The following result were obtained on Macbook pro with the following characteristics:

  • MacBook Pro (Retina, 15-inch, Mid 2014)
  • Processor 2,5 GHz Intel Core i7

Warning

In average, the injector took 10 % of the CPU. The compression level is important here because of the logs similarities. That level of compression cannot be guaranteed, of course.

Scenario compression threads rate cpu load compression ratio
tcp -> tcp off 1 17 Keps 33u 22s  
tcp -> tcp off 4 30 Keps 64u 34s  
tcp -> lumberjack off 1 22 Keps 35u 25s  
tcp -> lumberjack off 4 40 Keps 70u 26s  
tcp -> tcp on 1 16 Keps 42u 32s 12.8
tcp -> tcp on 4 28 Keps 70u 30s 12.8
tcp -> lumberjack on 1 22 Keps 36u 26s 17
tcp -> lumberjack on 4 37 Keps 74u 24s 17
tcp -> kafka n/a 1 13 Keps 35u 30s  
tcp -> kafka n/a 4 20 Keps 60u 30s  

Kafka Producers and Consumers

The purpose of these tests is to measure performance of a single topology consuming or producing data from/into Kafka.

The samples and templates files to play these tests are located under :

> $PUNCHPLATFORM_CONF_DIR/samples/perf/tcp_2_kafka

The payload used is an apache log. Check the injection file for the details.

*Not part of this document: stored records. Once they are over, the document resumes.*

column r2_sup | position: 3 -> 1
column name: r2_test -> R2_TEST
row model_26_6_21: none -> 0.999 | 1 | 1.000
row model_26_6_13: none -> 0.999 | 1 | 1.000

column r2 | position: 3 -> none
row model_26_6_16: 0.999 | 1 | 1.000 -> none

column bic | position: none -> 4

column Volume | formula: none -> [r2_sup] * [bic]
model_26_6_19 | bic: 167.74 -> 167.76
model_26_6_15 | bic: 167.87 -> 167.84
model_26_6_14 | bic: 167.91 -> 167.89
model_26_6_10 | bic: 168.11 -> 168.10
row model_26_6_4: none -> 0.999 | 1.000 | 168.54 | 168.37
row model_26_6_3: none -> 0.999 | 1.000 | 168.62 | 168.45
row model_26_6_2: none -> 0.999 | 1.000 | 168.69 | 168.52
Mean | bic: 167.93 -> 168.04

Topologies are configured as on a production platform. with the same enrichment than for socket tests.

The following result were obtained on Macbook pro with the following characteristics:

  • MacBook Pro (Retina, 15-inch, Mid 2014)
  • Processor 2,5 GHz Intel Core i7

Warning

in average, the injector took 10 % of the CPU. The compression level is important here because of the logs similarities. That level of compression cannot be guaranteed, of course.

Scenario threads rate cpu load
tcp -> kafka 1 13 Keps 35u 30s
tcp -> kafka 4 20 Keps 60u 30s

Parsers

The PunchPlatform ships in with a tool to measure the maximum sustainable rate a parser can achieve on a single thread. This feature is provided by (once again) the punchplatform-log-injector tool. The principle is to test a chain of punchlets (possibly only one) traversed by a high load of logs, so as to consume 100 % of a single CPU. To obtain useful numbers the injector is directly chaining the punchlets itself, and does not necessitate any socket file or kafka input or output connectors that would add some IO load to the measure.

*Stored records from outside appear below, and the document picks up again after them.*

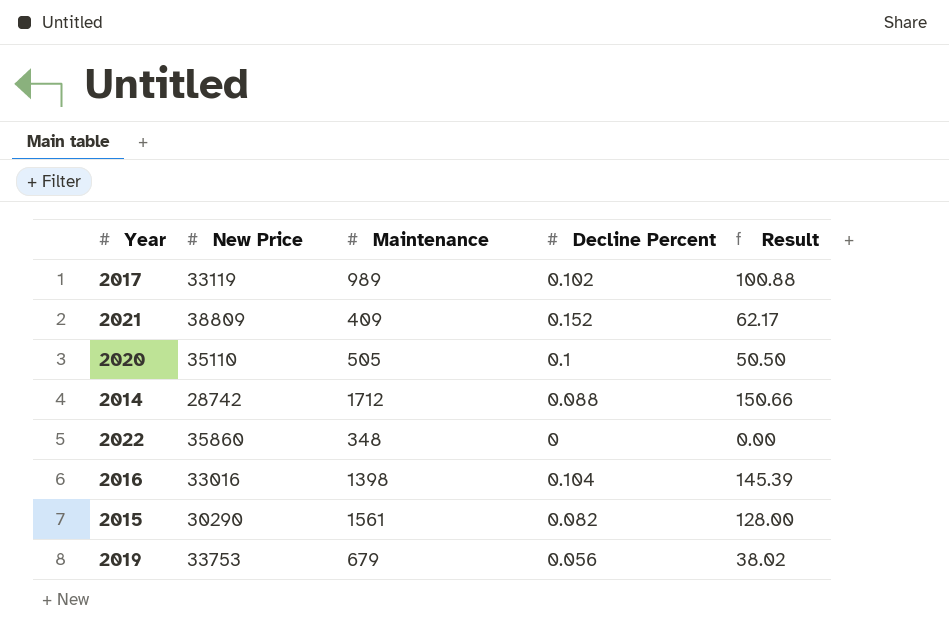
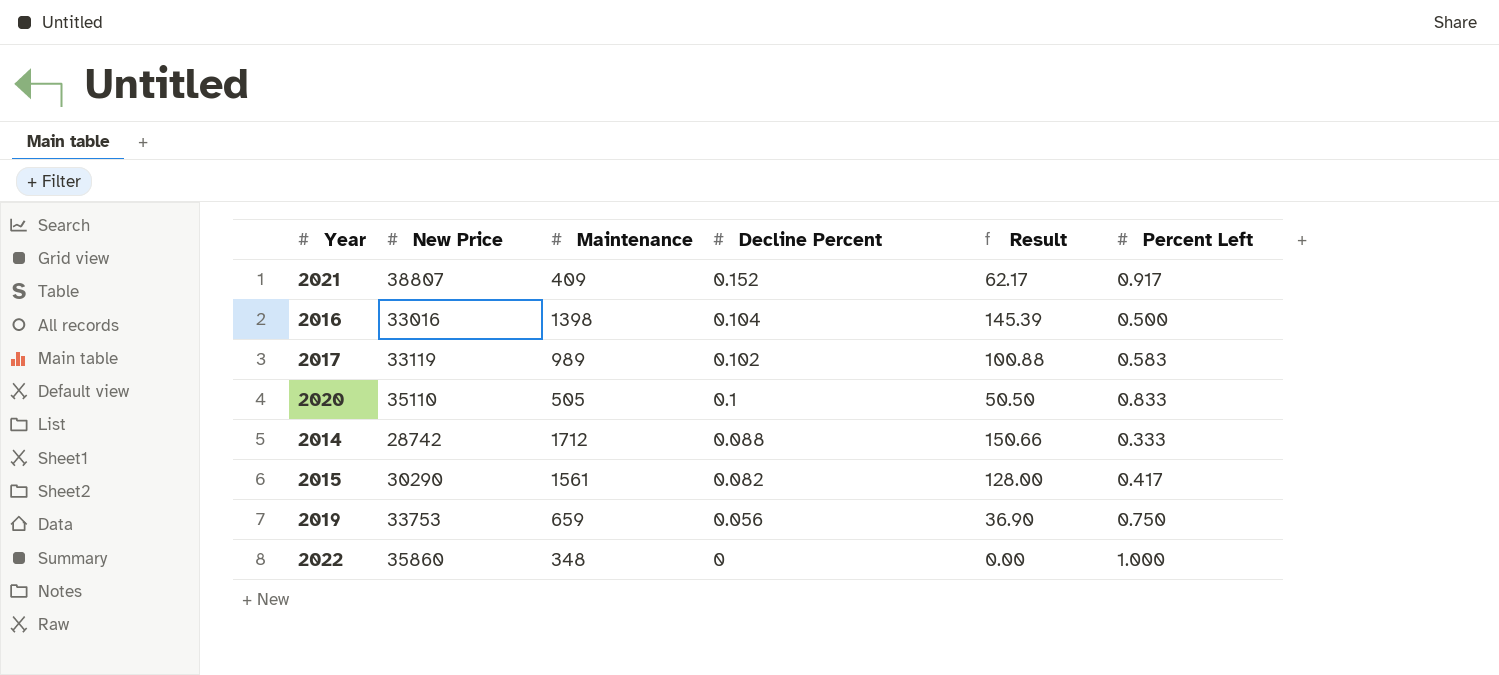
row order: none -> Decline Percent descending
column Percent Left | position: none -> 6
2021 | New Price: 38809 -> 38807
2019 | Maintenance: 679 -> 659
2019 | Result: 38.02 -> 36.90

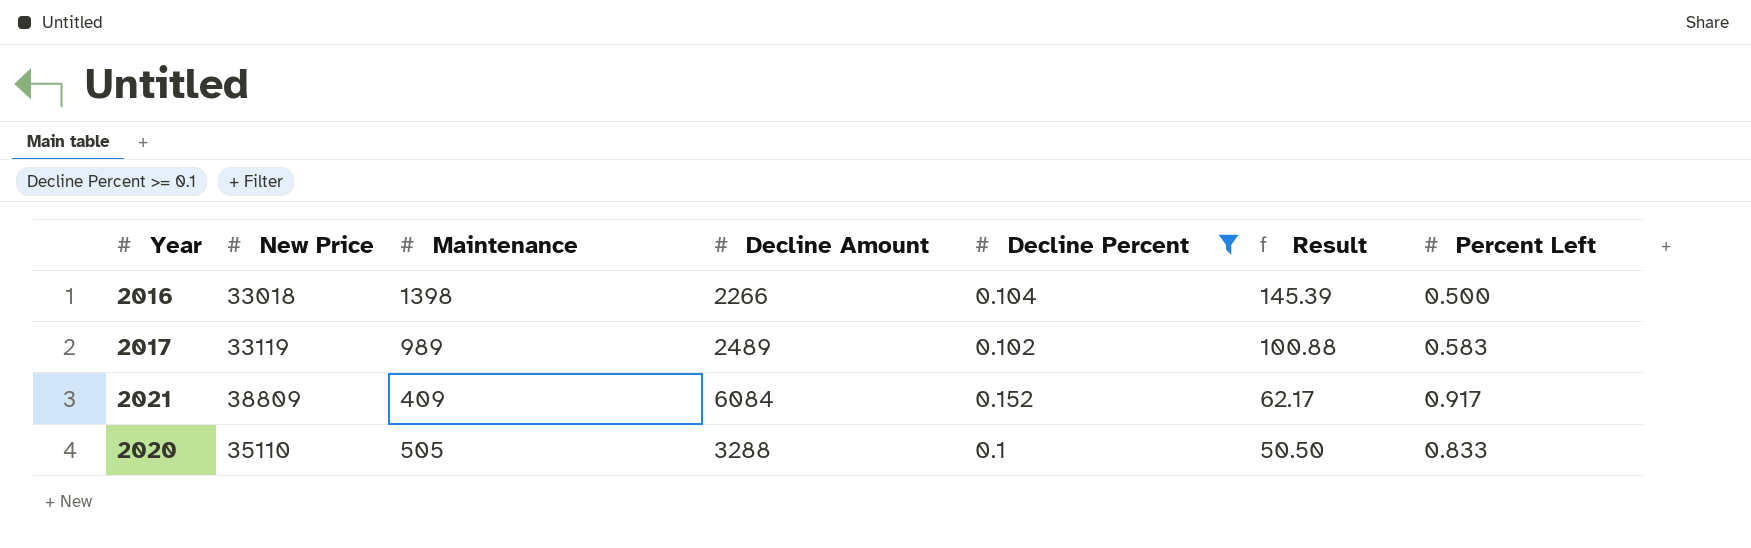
filter: none -> Decline Percent >= 0.1
row order: Decline Percent descending -> Result descending
column Decline Amount | position: none -> 4
2016 | New Price: 33016 -> 33018
2021 | New Price: 38807 -> 38809

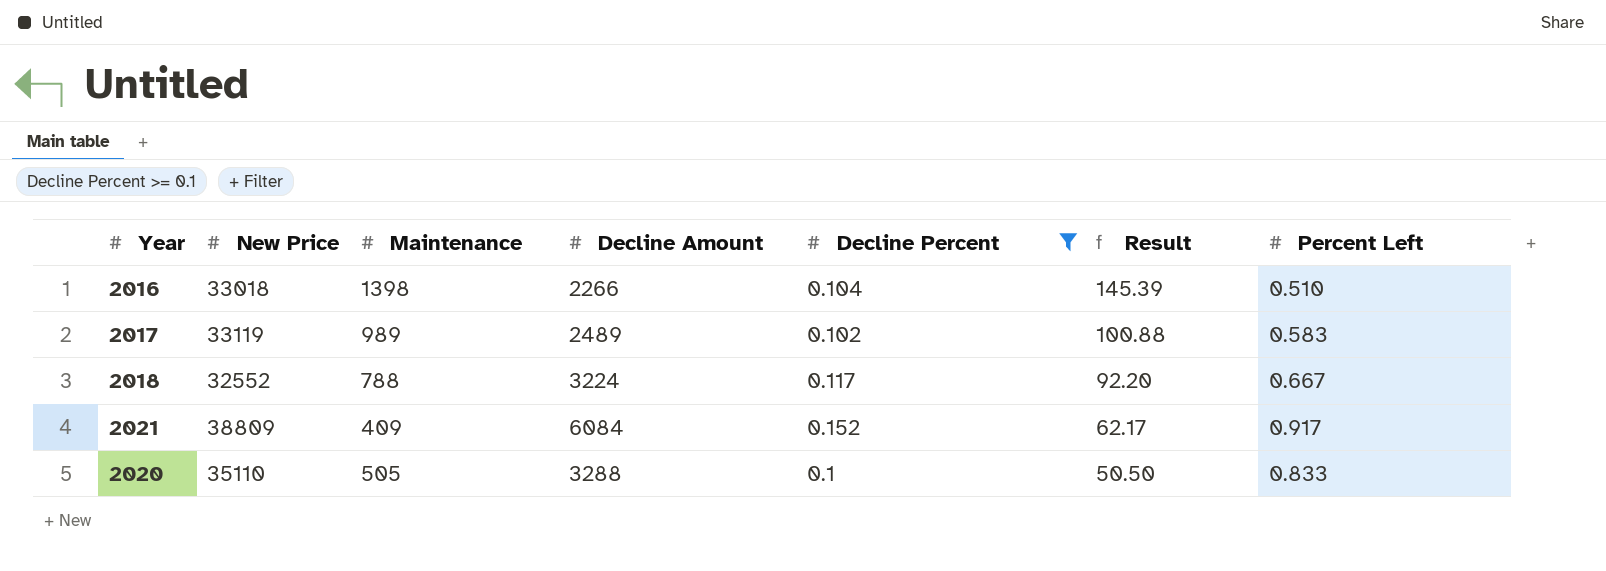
2016 | Percent Left: 0.500 -> 0.510
row 2018: none -> 32552 | 788 | 3224 | 0.117 | 92.20 | 0.667

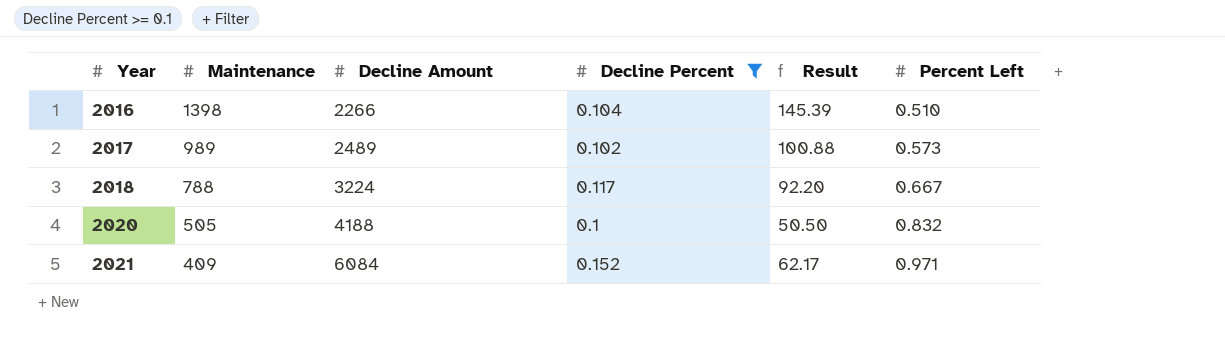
row order: Result descending -> Year ascending
column New Price | position: 2 -> none
2017 | Percent Left: 0.583 -> 0.573
2020 | Decline Amount: 3288 -> 4188
2020 | Percent Left: 0.833 -> 0.832
2021 | Percent Left: 0.917 -> 0.971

Here is the example of a typical command :

$ punchplatform-log-injector.sh -c <json-injection-file> --punchlets punchlet1,punchlet2,..

Note

if you have a platform at hand, type in punchplatform-log-injector.sh with no argument, all the options are fully described.

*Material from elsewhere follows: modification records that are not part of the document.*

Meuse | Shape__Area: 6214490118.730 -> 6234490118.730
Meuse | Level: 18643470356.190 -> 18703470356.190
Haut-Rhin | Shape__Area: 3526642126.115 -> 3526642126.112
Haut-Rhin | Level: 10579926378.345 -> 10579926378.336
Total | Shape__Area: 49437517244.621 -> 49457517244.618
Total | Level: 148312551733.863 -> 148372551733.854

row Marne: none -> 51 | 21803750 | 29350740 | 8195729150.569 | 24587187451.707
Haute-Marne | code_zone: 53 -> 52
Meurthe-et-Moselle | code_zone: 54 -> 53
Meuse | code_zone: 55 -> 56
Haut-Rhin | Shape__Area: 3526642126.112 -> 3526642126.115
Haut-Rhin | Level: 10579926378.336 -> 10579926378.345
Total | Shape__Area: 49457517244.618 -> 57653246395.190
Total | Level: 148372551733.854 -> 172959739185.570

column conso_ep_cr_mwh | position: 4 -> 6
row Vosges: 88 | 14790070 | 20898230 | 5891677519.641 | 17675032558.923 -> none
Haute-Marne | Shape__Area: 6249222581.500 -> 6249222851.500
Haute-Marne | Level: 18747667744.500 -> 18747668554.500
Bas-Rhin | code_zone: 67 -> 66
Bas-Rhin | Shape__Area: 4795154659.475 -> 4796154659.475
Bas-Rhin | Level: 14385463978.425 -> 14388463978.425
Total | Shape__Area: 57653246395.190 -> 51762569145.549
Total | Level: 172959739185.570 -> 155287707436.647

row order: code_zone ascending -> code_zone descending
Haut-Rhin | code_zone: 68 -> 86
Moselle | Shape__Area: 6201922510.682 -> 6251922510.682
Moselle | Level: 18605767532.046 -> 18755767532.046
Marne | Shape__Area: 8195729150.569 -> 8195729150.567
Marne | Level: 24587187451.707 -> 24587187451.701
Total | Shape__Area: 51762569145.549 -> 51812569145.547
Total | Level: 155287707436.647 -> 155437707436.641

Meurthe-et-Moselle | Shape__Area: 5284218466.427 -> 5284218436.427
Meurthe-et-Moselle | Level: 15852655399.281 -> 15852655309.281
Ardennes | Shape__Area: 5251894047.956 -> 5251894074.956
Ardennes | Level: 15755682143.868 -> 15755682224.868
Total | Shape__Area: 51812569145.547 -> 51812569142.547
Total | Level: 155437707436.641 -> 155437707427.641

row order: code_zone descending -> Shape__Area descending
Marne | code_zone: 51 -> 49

The interesting numbers is the achieved rate of log (eps or event per second) per cpu. Here are results for a few standard parsers. The “injector rate” correspond to the described method above. The “end-to-end rate” correspond to a production-like test with this topology : kafka_spout -> punch_bolt (parser processing) -> kafka_bolt

What’s interesting there is that there is a correlation between what you get theoretically (with this injector locally) and what you could expect practically. Tested on all the standard parsers, There was a 52% ratio observed between injector and proper end-to-end processing onto the same machine. Moreover, assuming that topologies are properly configures, we can observe a proportional performance per worker and per executor on the Punch Bolt.

You can find in the Standard parsers page the theoretical indicative performance (on a typical virtual machine) of each parser.